## Problem details
All pictures are to be dropped, and the remaining data set down exactly.

▽

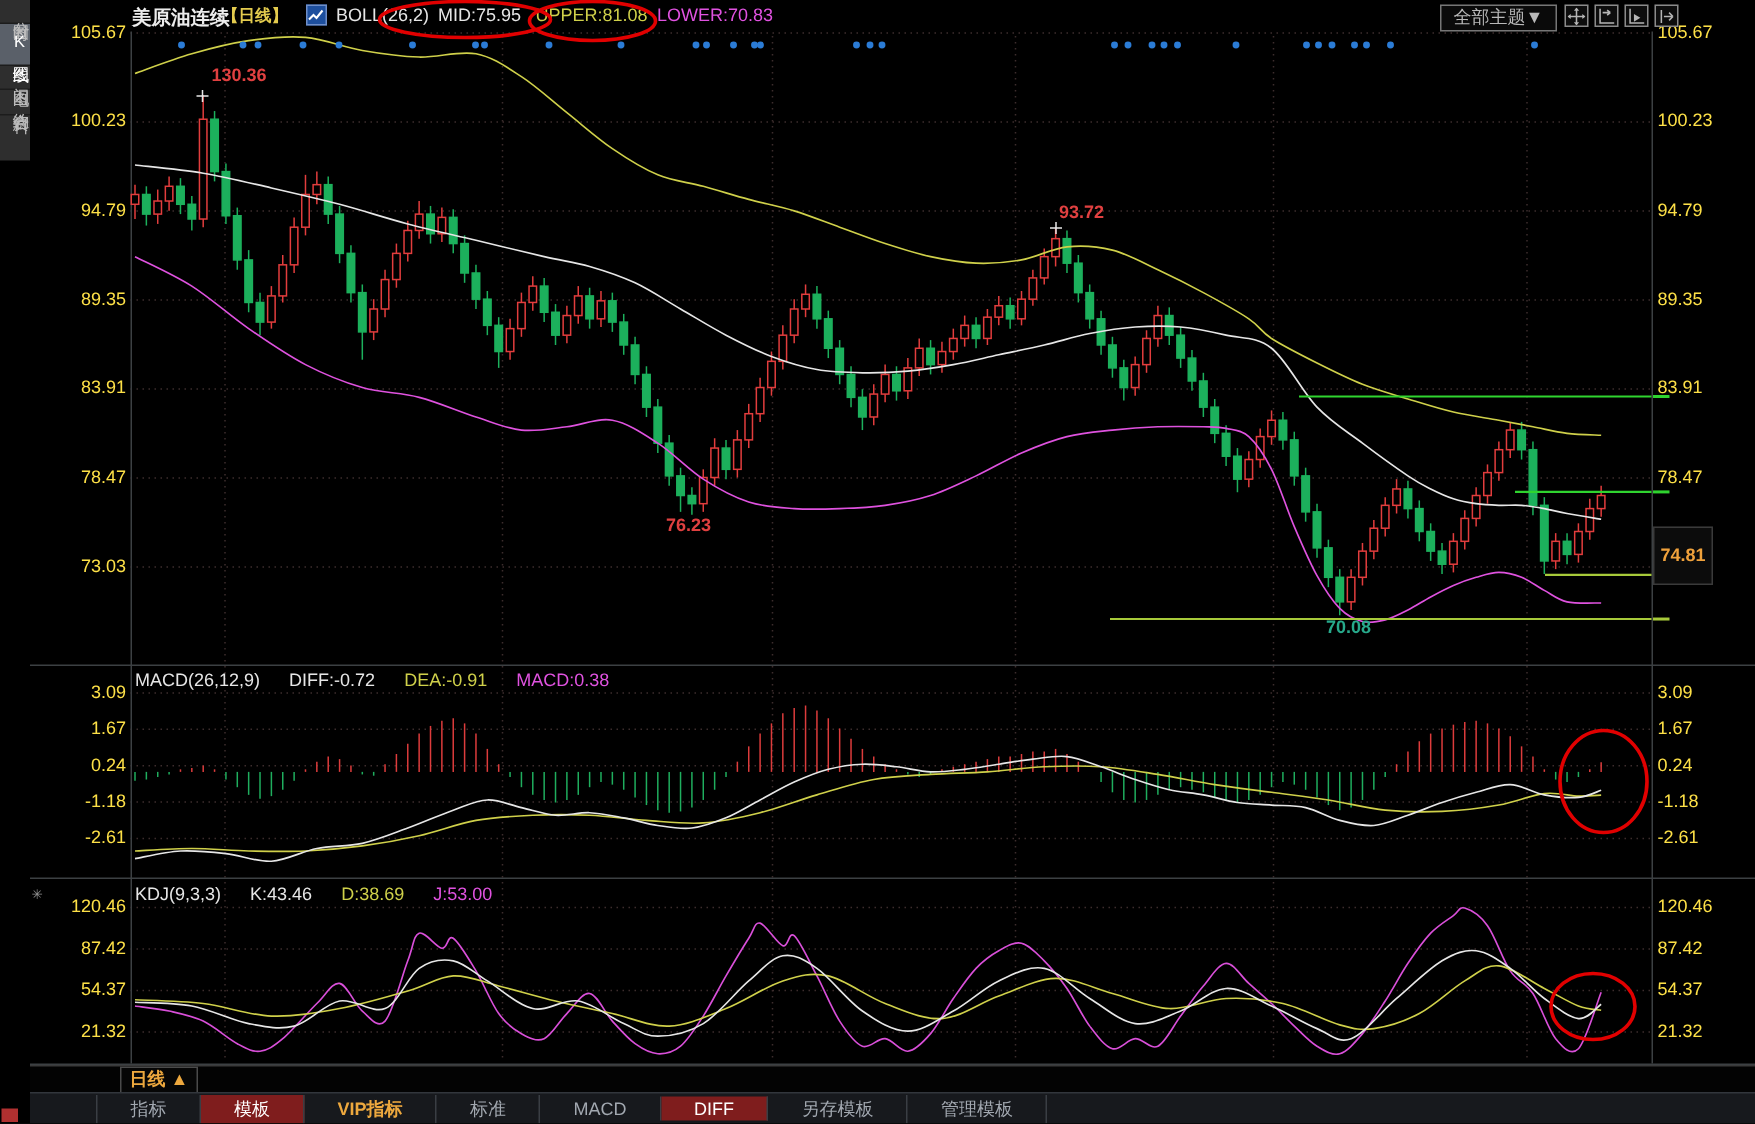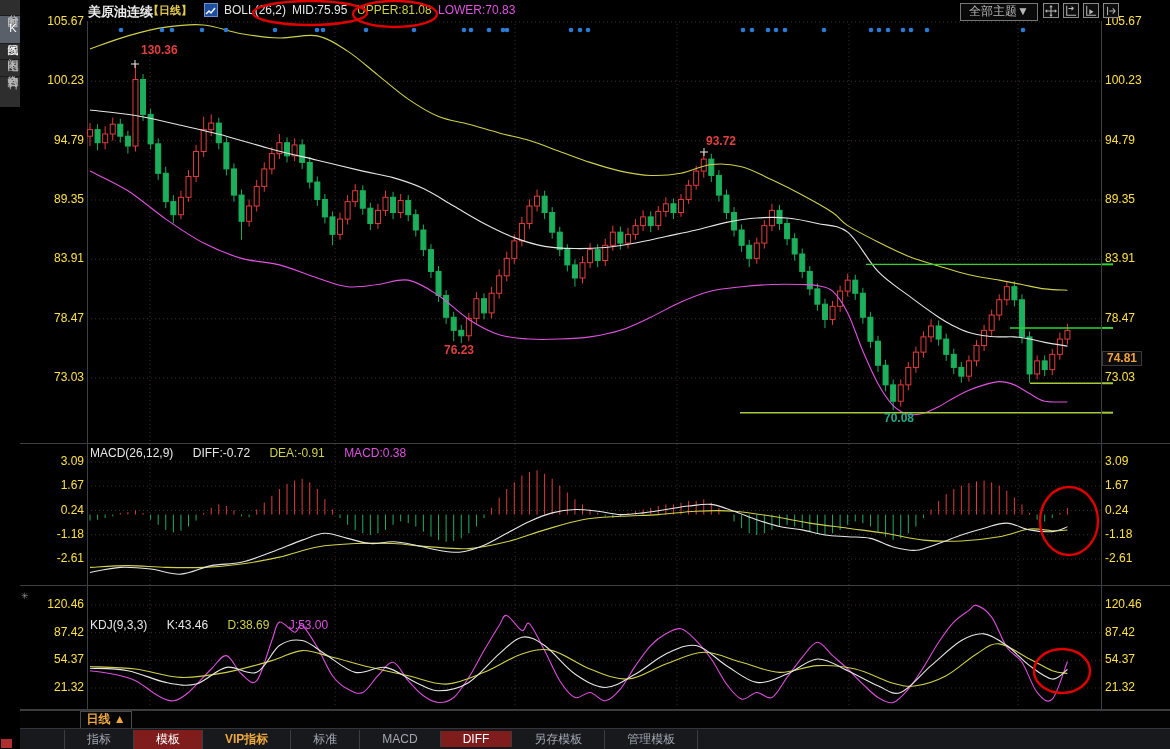"74.81" .badge { padding: 0 4px -> 12px 4px }
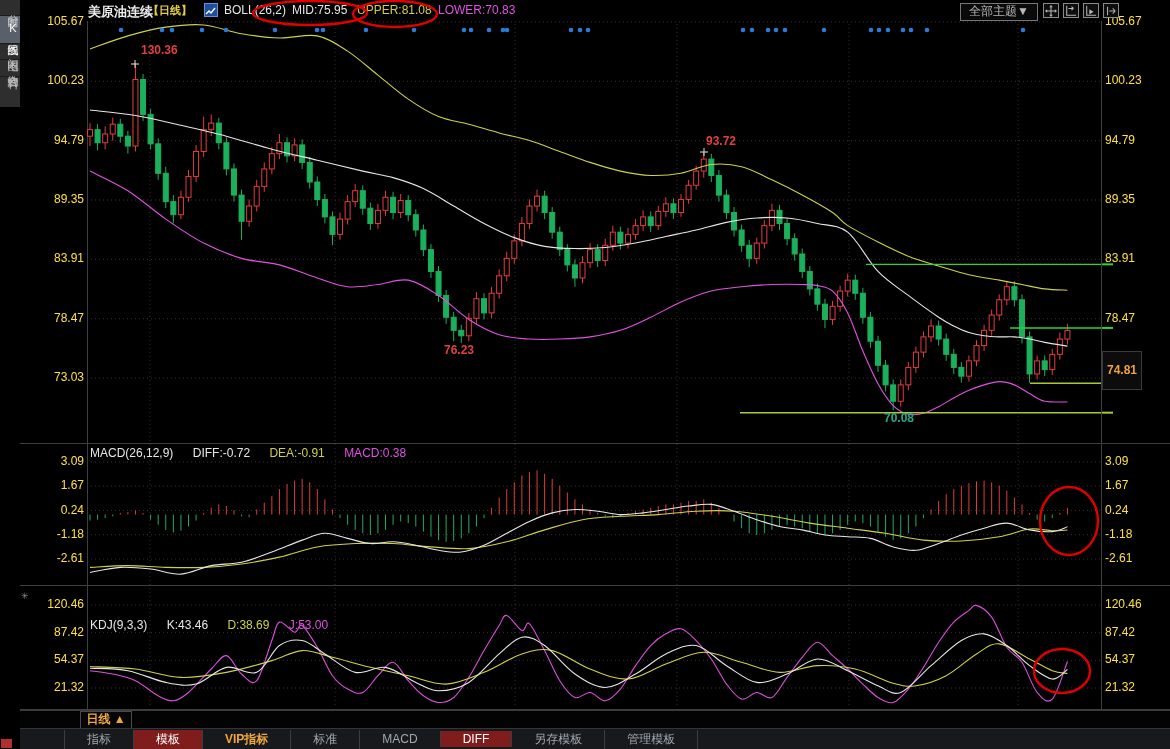"KDJ(9,3,3) K:43.46 D:38.69 J:53.00" div.ind-row { top: 618px -> 589px }
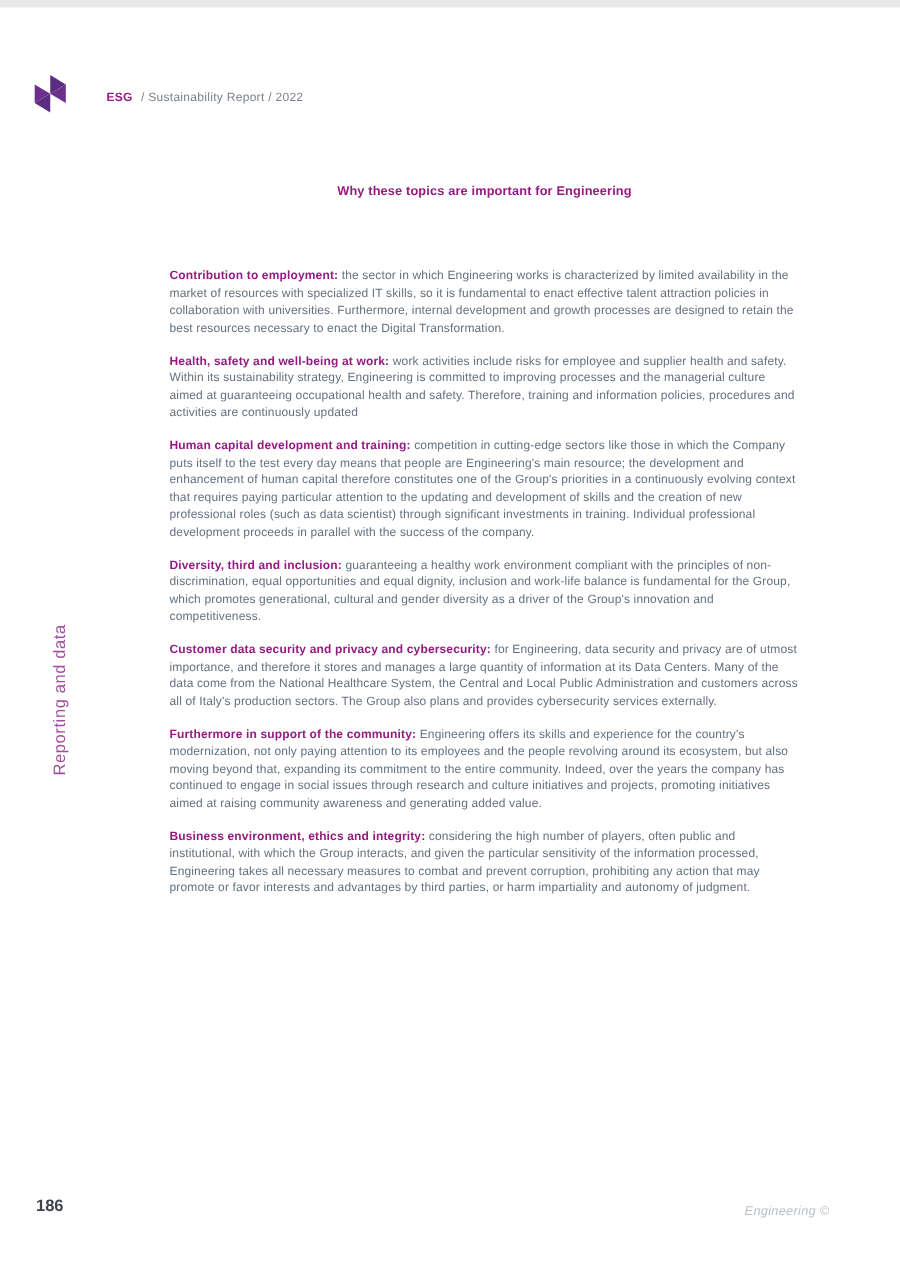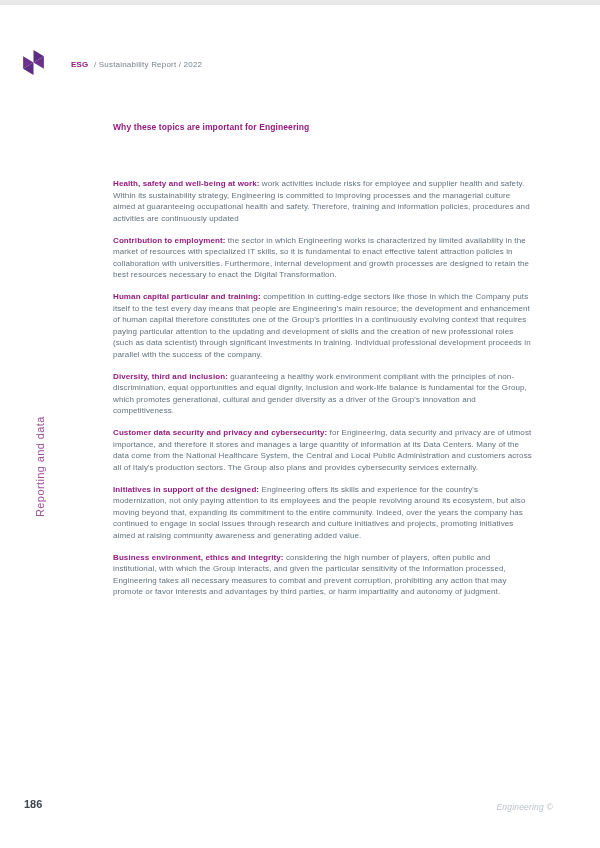"Why these topics are important" .content h1 { text-align: none -> center }
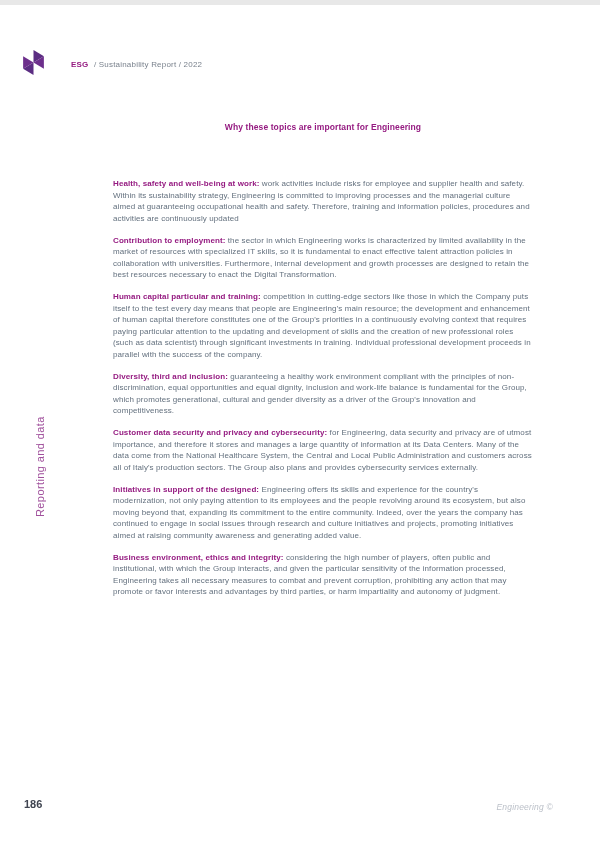"Health, safety and well-being at" p { order: before "Contribution to employment: the sector" -> after "Contribution to employment: the sector" }
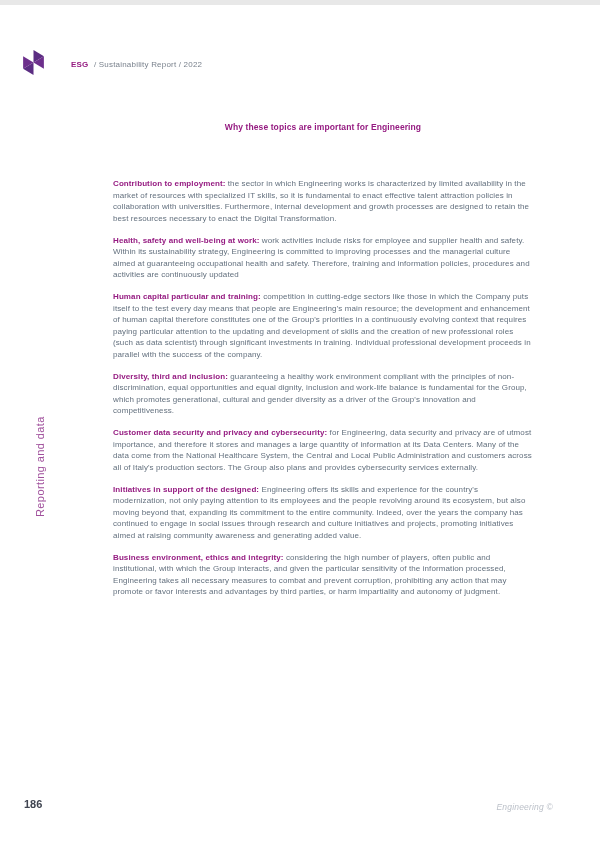"Human capital particular and training:" span.lead { text: particular -> development }
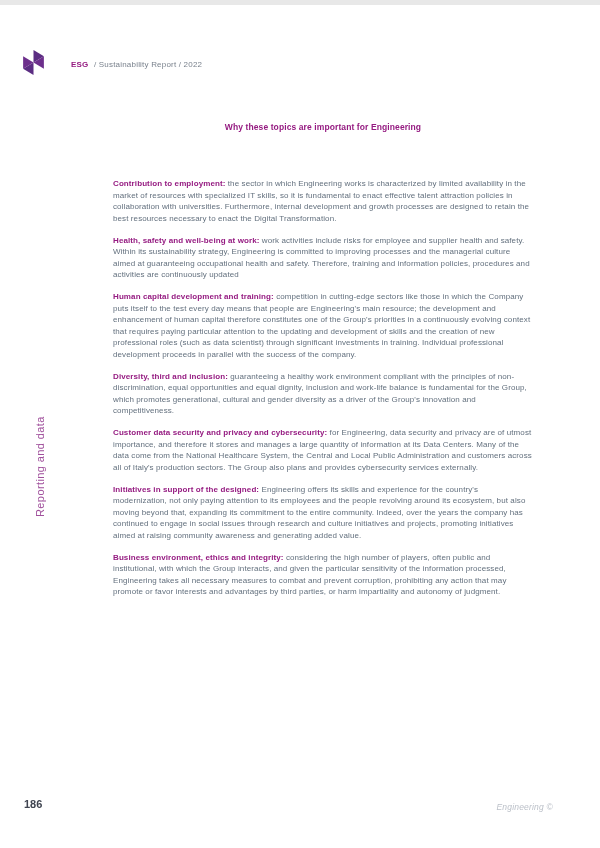"Initiatives in support of the" span.lead { text: Initiatives in support of the designed -> Furthermore in support of the community }
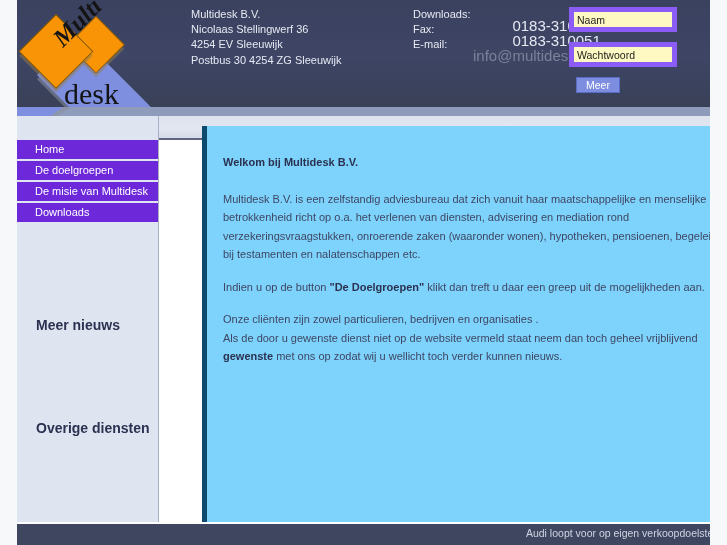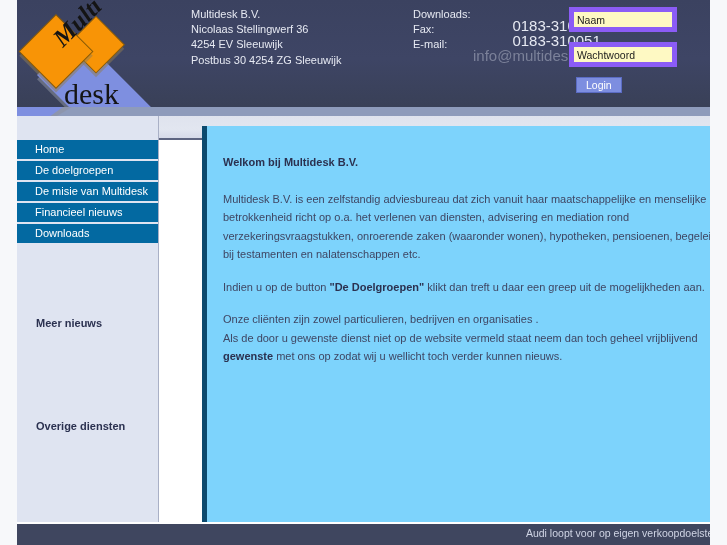"Login" button.login-btn { text: Login -> Meer }
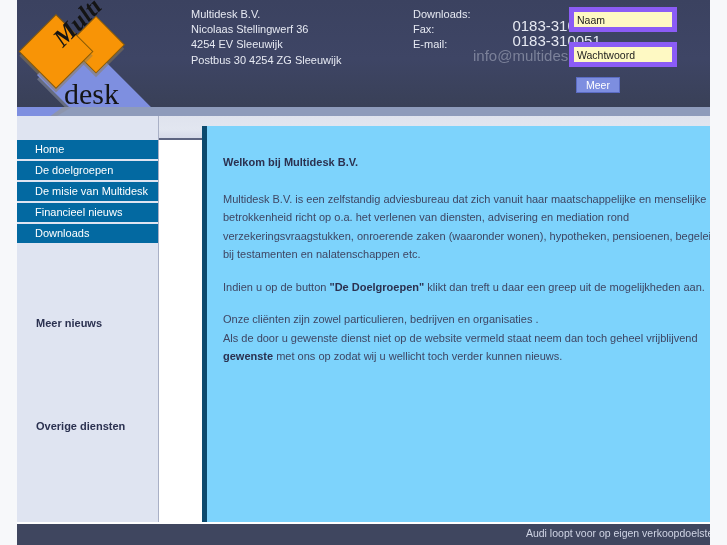"Home" .nav-item { background: #0369a1 -> #6d28d9 }
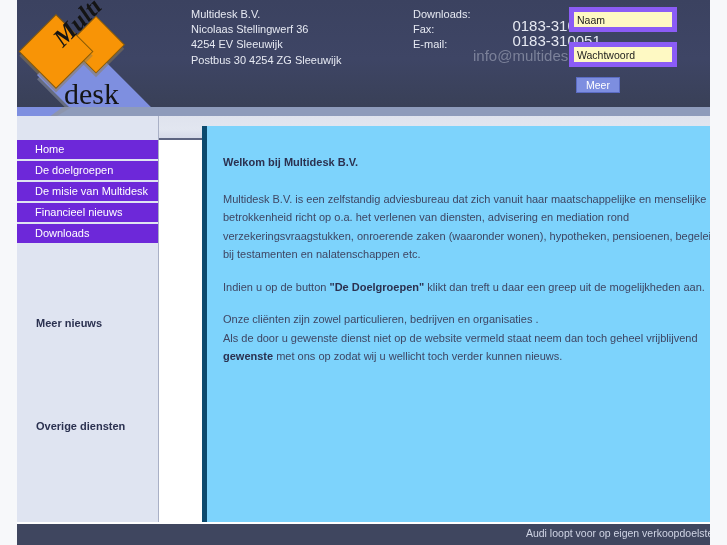"Financieel nieuws" div.nav-item { html: <div>Financieel nieuws</div> -> none }
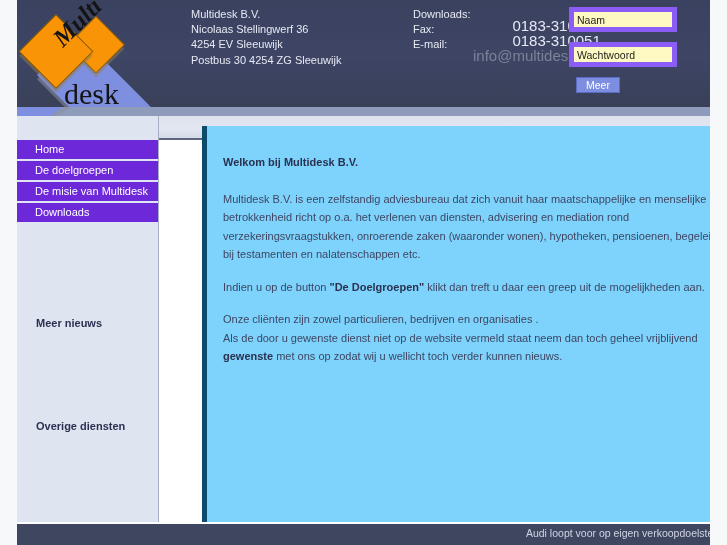"Meer nieuws" .side-head { font-size: 11px -> 14px }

△

## Task output
"74.81" .badge { padding: 0 4px -> 12px 4px }
"KDJ(9,3,3) K:43.46 D:38.69 J:53.00" div.ind-row { top: 618px -> 589px }
"Why these topics are important" .content h1 { text-align: none -> center }
"Health, safety and well-being at" p { order: before "Contribution to employment: the sector" -> after "Contribution to employment: the sector" }
"Human capital particular and training:" span.lead { text: particular -> development }
"Initiatives in support of the" span.lead { text: Initiatives in support of the designed -> Furthermore in support of the community }
"Login" button.login-btn { text: Login -> Meer }
"Home" .nav-item { background: #0369a1 -> #6d28d9 }
"Financieel nieuws" div.nav-item { html: <div>Financieel nieuws</div> -> none }
"Meer nieuws" .side-head { font-size: 11px -> 14px }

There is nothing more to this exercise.